On trend: Food trucks

In major cities across the nation, banks of food trucks serve as an alternative to sit-down restaurants, Juneau has hopped on that food wagon whole-heartedly with Food Truck FridaysBy MELISSA GRIFFITHS

Food trucks and carts aren’t a foreign sight in Juneau, where any number of factors can prompt entrepreneurial chefs and cooks to invest in these smaller, mobile alternatives to a brick and mortar restaurant. But Food Truck Fridays, the new Concerts in the Park, bring the carts and trucks together for what Juneau Arts & Humanities Council Executive Director Nancy Decherney called a “Do-it-yourself festival.”


On the lawn of the Juneau Arts & Culture Center, food vendors with carts and trucks gather, along with sellers of jewelry, art, fresh produce and gourmet oils and vinegars. There’s also music, sometimes on the stage inside, as with this week’s performance by Queens of the Sound Table, or outdoors, as with the City of Juneau Pipe Band, accompanied by the Highland Dancers. The JACC has also opened up its parking lot to the Alaskan version of a flea market — the Mosquito Market — where folks can sell their stuff right out of the trunks of their cars.

These banks of food trucks aren’t an entirely new idea, it’s been trending across the nation. Portland, Ore. boasts more than 500 food carts, many grouped in “pods” where those seeking a bite to eat can gather.

Mostly, these carts and trucks come out on special occasions like the Fourth of July or Gold Rush Days, to name just a couple. But Food Truck Fridays have offered an opportunity for these mouthwatering mobile meals to reach an audience more often. At least during the summer.

One downside to food carts and trucks is most people don’t want to eat outside in the rain — nobody wants a soggy bun on their burger — so why have such a fair-weather business model?

For some, it’s a precursor to something more permanent. Rebecca Gaguine took B’s Bakery and Bistro from a small push cart to a bright pink trailer, and now to a permanent place downtown when she renovated the back room of the Second Street spot into a commercial kitchen.

Gail Marvin set up a station making fry-bread, but said she’s working on getting Starvin’ Marvin’s Steak and Seafood off the ground, a restaurant she said will serve steak, seafood, organic salads with homemade dressings and homemade desserts.

Not everyone has aspirations to run a full-fledged restaurant, there were some small, family-run businesses on location who do it in addition to other jobs, maybe for fun, maybe for additional income.

Slick Ric’s BBQ was serving burgers, chicken and grilled vegetables.
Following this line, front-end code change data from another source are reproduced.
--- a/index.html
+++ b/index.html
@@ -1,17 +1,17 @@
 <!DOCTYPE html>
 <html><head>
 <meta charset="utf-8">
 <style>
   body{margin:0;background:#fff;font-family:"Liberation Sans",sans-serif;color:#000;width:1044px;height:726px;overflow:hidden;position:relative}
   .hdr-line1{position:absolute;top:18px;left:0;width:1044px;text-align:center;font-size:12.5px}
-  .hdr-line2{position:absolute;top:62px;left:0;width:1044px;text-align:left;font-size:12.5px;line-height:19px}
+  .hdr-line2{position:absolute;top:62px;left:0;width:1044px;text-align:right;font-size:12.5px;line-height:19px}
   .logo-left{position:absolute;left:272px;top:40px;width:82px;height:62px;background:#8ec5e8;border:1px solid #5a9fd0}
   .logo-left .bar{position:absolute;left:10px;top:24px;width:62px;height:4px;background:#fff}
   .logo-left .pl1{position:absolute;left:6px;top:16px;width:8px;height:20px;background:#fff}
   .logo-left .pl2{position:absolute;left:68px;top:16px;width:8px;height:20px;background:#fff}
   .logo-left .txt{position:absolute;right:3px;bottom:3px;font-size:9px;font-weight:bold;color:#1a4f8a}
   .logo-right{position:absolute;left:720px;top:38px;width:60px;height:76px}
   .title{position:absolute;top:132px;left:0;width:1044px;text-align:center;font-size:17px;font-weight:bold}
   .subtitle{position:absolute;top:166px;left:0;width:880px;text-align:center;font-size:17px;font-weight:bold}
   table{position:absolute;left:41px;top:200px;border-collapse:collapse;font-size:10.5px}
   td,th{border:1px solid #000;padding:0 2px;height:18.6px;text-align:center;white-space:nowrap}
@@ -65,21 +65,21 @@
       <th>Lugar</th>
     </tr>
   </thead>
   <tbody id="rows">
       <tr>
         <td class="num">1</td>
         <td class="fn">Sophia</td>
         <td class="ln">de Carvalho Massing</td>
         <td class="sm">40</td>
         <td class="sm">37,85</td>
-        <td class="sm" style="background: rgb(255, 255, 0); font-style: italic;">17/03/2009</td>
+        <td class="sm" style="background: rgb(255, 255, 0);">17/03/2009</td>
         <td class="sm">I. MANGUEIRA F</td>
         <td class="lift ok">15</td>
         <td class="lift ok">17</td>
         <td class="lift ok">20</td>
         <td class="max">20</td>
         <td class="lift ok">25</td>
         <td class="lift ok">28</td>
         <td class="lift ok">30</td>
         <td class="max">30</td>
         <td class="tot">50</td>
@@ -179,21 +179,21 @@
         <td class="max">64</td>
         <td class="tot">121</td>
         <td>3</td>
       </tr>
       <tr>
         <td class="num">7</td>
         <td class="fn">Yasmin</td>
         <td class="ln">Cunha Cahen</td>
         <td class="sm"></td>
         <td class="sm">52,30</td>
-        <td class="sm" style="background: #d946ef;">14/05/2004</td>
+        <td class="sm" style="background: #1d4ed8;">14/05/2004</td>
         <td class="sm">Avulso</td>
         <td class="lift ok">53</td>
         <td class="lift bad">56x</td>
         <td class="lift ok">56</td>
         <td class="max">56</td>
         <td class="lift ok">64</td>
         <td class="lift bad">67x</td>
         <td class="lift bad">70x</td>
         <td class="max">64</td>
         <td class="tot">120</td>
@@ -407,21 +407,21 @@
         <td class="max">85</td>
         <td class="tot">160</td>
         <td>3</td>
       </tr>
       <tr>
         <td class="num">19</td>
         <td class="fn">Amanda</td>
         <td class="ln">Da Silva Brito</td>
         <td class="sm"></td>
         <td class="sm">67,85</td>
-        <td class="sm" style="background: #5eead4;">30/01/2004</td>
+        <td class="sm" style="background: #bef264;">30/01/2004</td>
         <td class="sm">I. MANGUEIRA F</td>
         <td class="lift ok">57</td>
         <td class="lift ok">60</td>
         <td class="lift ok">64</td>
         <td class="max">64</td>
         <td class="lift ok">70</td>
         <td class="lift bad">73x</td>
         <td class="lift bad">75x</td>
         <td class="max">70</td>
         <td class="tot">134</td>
Clydina Bailey took orders, Ivn Bailey was on the grill, Maria Bailey prepped and packaged the orders and Eazy Bailey, who is nearly 9, was in charge of calling out orders and handing them to customers.

The Baileys have had Slick Ric’s going since around 2000, Maria said. It’s something they do on weekends and holidays, since they all work full-time jobs.

Eazy recommends getting the Eazy Burger, named after him, of course.

Nate’s Grill is run by Nate Watts and Jodi Watts — also just for events. A popular dish seemed to be tacos, served on corn tortillas and looking fresh. The couple’s three daughters sometimes help — Emily was around on Friday.

Marc Wheeler and Jessica Paris offered a sweet treat, with their 5-year-old son Ferguson helping on a primary-colored register — rhubarb sherbet or sorbet — made with real cream and real water, respectively, the sign read.

Wheeler said they did start a small business, Casey-Shattuck Sherbet Company is licensed, but it’s mostly a fun summer project. Northern Light United Church has allowed the family to use its kitchen to prepare the sherbet and sorbet, using rhubarb that is so abundant in the Flats.

Originally, Wheeler said, they had made raspberry and rhubarb flavored frozen treats, but the rhubarb was more popular. He speculated its popularity is because “people have nostalgic associations with rhubarb” and it brings back “summer memories.”

They have experimented with making rhubarb fruit leather and that might be on the menu soon.

Also present to offer something for the taste buds were the recently featured reindeer sausage cart and Riverside Herbs, offering not meals, but tastes of gourmet olive oils, vinegars and herbs.

For more opportunities to taste, visit Food Truck Fridays through the summer. Decherney said JAHC advertises which carts have registered for the Friday events, but that it’s not uncommon for vendors to show up without registering. The events have drawn crowds of around 100 in the last four weeks. A calendar of musical guests is available online at JAHC.org and up next week are flute trio Flutacious, vocal ensemble Pitch Hitters and Bryan Graceland, with MC Patricia Hull.

You can also find these carts around town on July 4.

Wheeler said Casey-Shattuck Sherbet would be raising money with sales to help Northern Light United Church to replace its roof. They will be located at Savikko Park.